One common problem that arises in these scenarios, as network capacity withers under assault, is what transmissions get priority to use the limited bandwidth that remains. Obviously a Seaman Apprentice watching cat videos (my example, not the admiral’s) shouldn’t get equal treatment to an admiral downloading intelligence reports, but there are plenty of less obvious cases in between, and someone needs to program the network to discriminate. “That’s exactly the kind of things we would looking at” at IWDC, Kohler said: not just working out best practices but codifying them into TTPs that can be shared across the Navy, so individual units don’t have to reinvent the wheel.

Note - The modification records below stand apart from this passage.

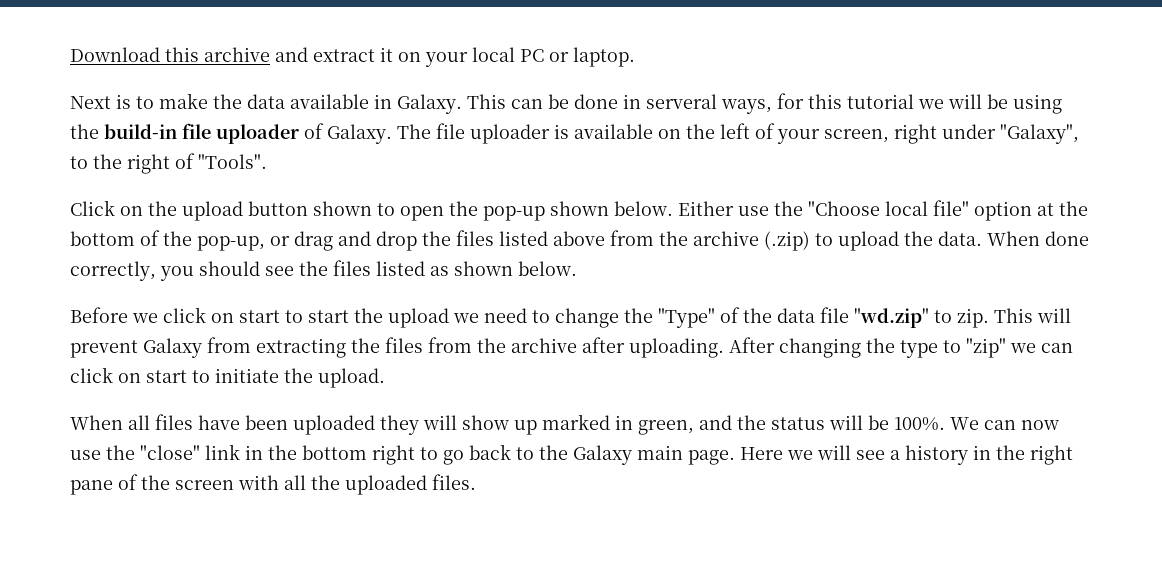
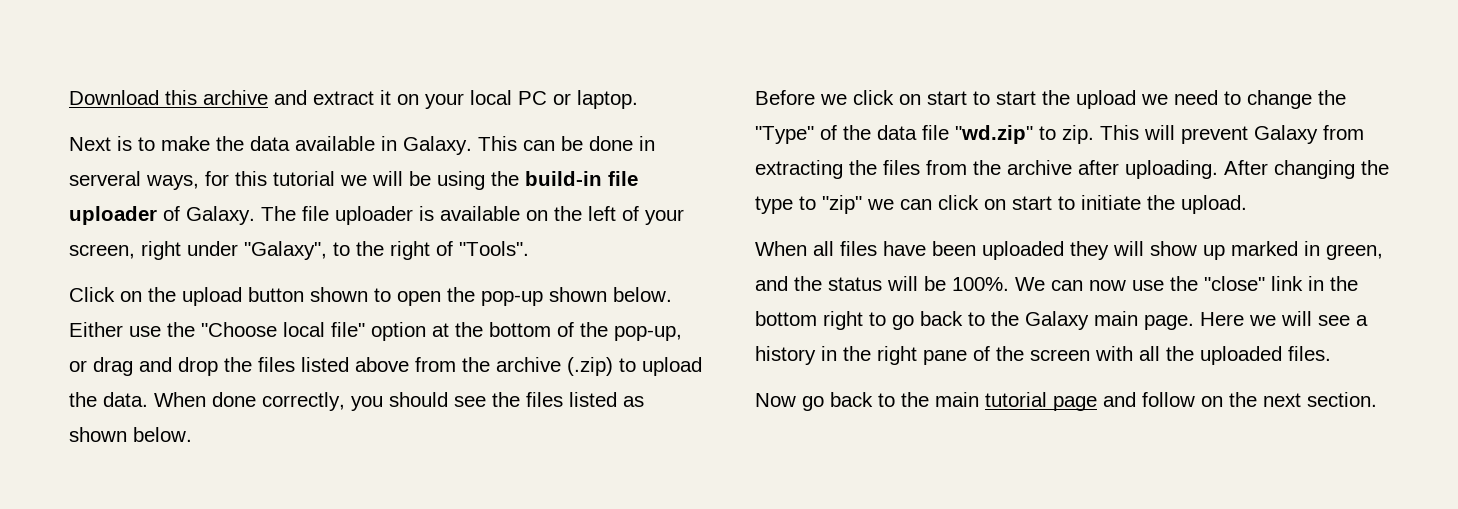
(476, 482) none -> [755,392,1377,411] // Now go back to the main tutorial page and follow on the next section.

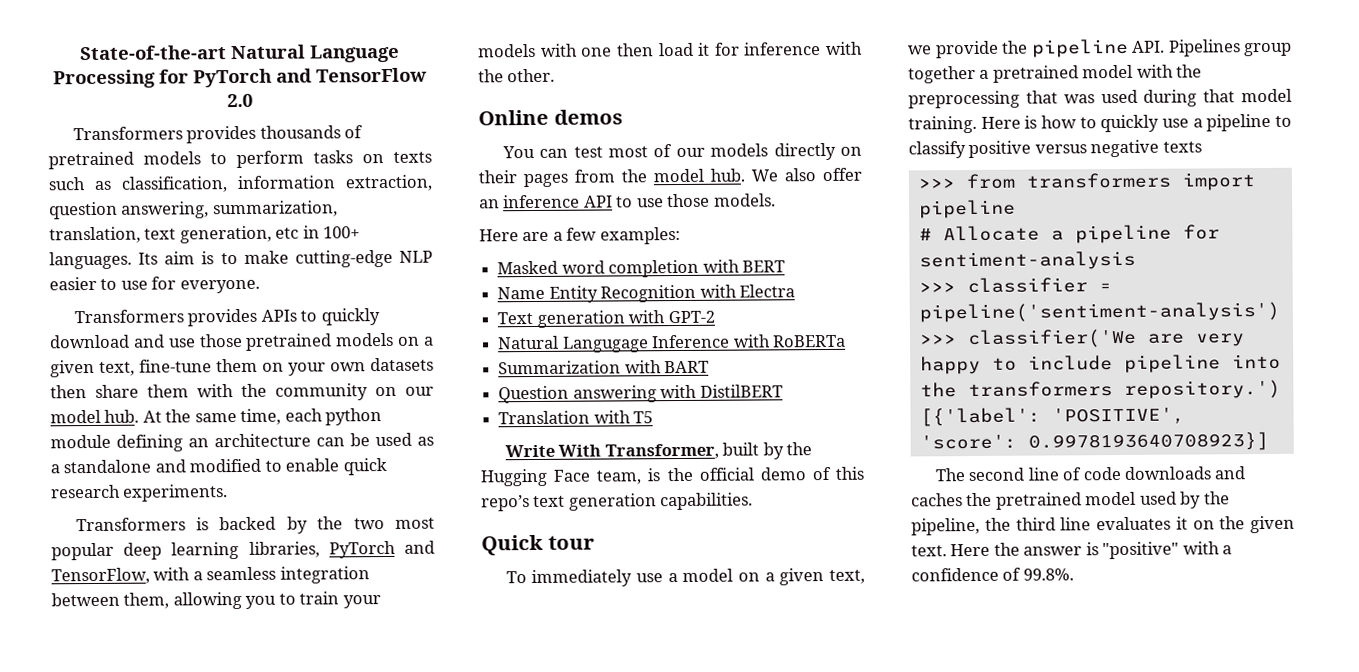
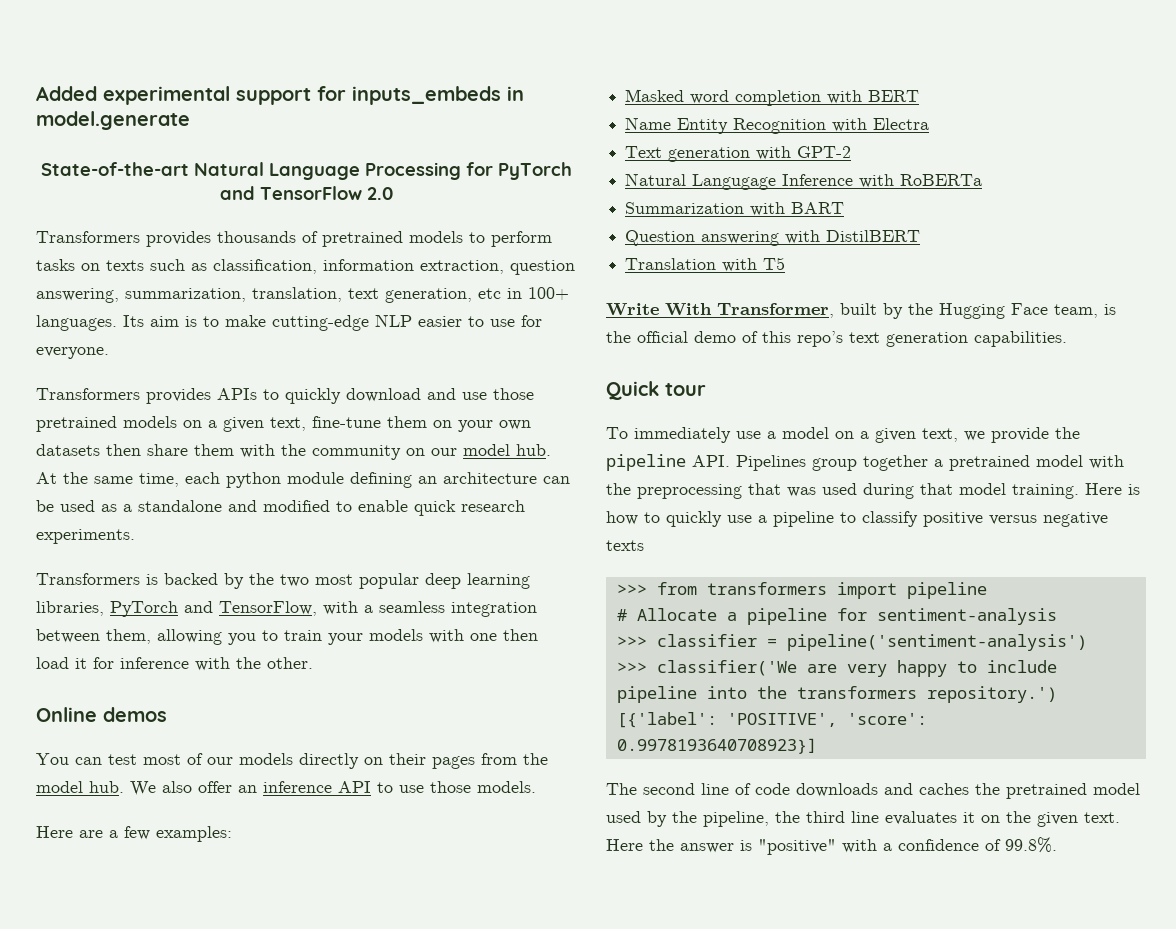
(80, 53) none -> [36,86,524,105] [36,111,190,130] Added experimental support for inputs_embeds in model.generate //

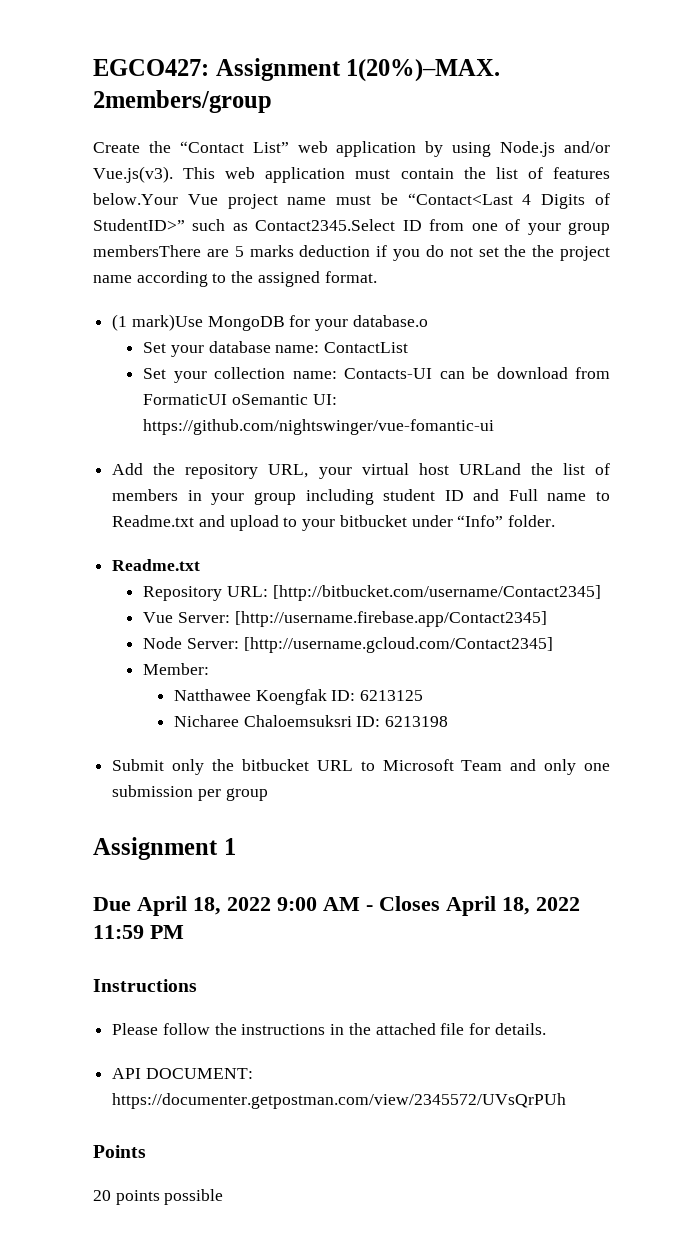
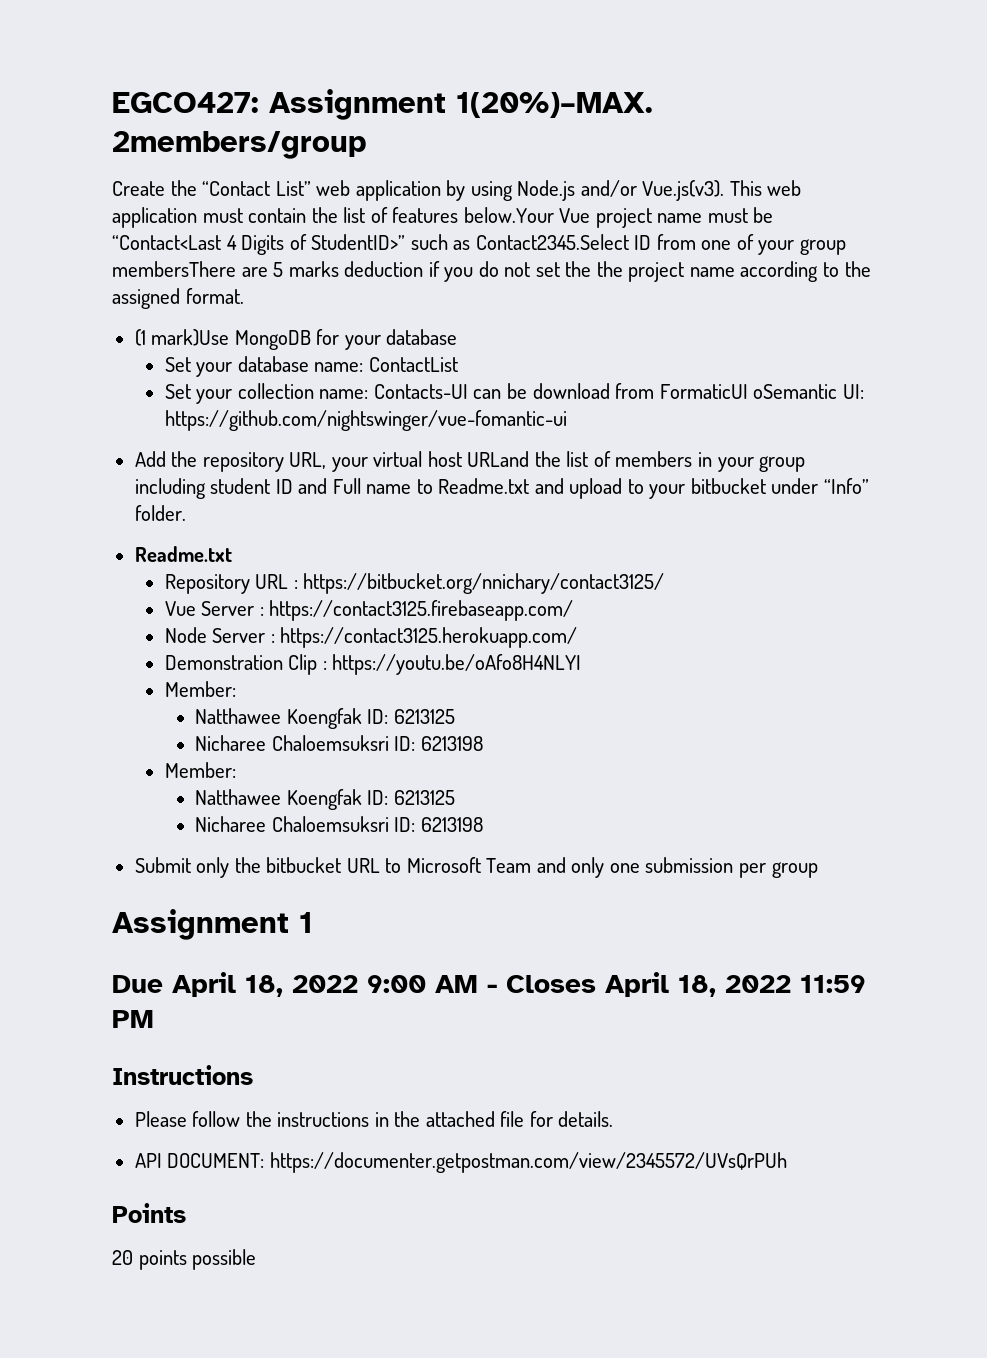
[352,315,428,327] database.o -> [386,329,458,345] database
[226,585,601,601] [143,611,547,627] [143,637,553,653] URL: [http://bitbucket.com/username/Contact2345] // Vue Server: [http://username.firebase.app/Contact2345] // Node Server: [http://username.gcloud.com/Contact2345] -> [255,573,665,594] [164,600,574,621] [164,627,578,648] [164,654,582,675] [164,681,236,697] [195,708,455,729] [195,735,483,751] URL : https://bitbucket.org/nnichary/contact3125/ // Vue Server : https://contact3125.firebaseapp.com/ // Node Server : https://contact3125.herokuapp.com/ // Demonstration Clip : https://youtu.be/oAfo8H4NLYI // Member: // Natthawee Koengfak ID: 6213125 // Nicharee Chaloemsuksri ID: 6213198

One innovation already spreading across the fleet is the position of information warfare commander. Just as a carrier strike group will have one senior officer orchestrating all air operations, another hunting submarines, and so on, admirals now often appoint an information warfare chief to oversee cyber/electronic warfare, intelligence, and so on. The problem is it’s currently done ad hoc, without the established procedures and trained professionals of other “warfare areas.” Sometimes a strike group’s information warfare commander is the most senior IW officer on the staff, but sometimes it’s just an additional duty for the already overworked skipper of the aircraft carrier.

“Five to 10 to 15 years ago, in a more relatively benign environment, that kind of approach might have been okay, (but) you cannot do that now,” Kohler said. “Frankly, it is way too demanding of a position to put someone other than an information warfare professional into the job.” So NAVIFOR is now developing specialized training for a carrier strike group information warfare commander, Kohler said, and it’s looking at training for Amphibious Ready Group staffs as well.

Indeed, across the entire Navy, there’s a move towards new concepts of command and control that depend on long-range communications networks. These range from the NIFC-CA system for detecting and shooting down incoming missiles and bombers to the distributed lethality concept for coordinating attacks from widely dispersed ships. “That kind of distributed operations… cannot be done without the kind of capabilities that we provide,” Kohler said. “It is bringing us to the very forefront of warfighting.”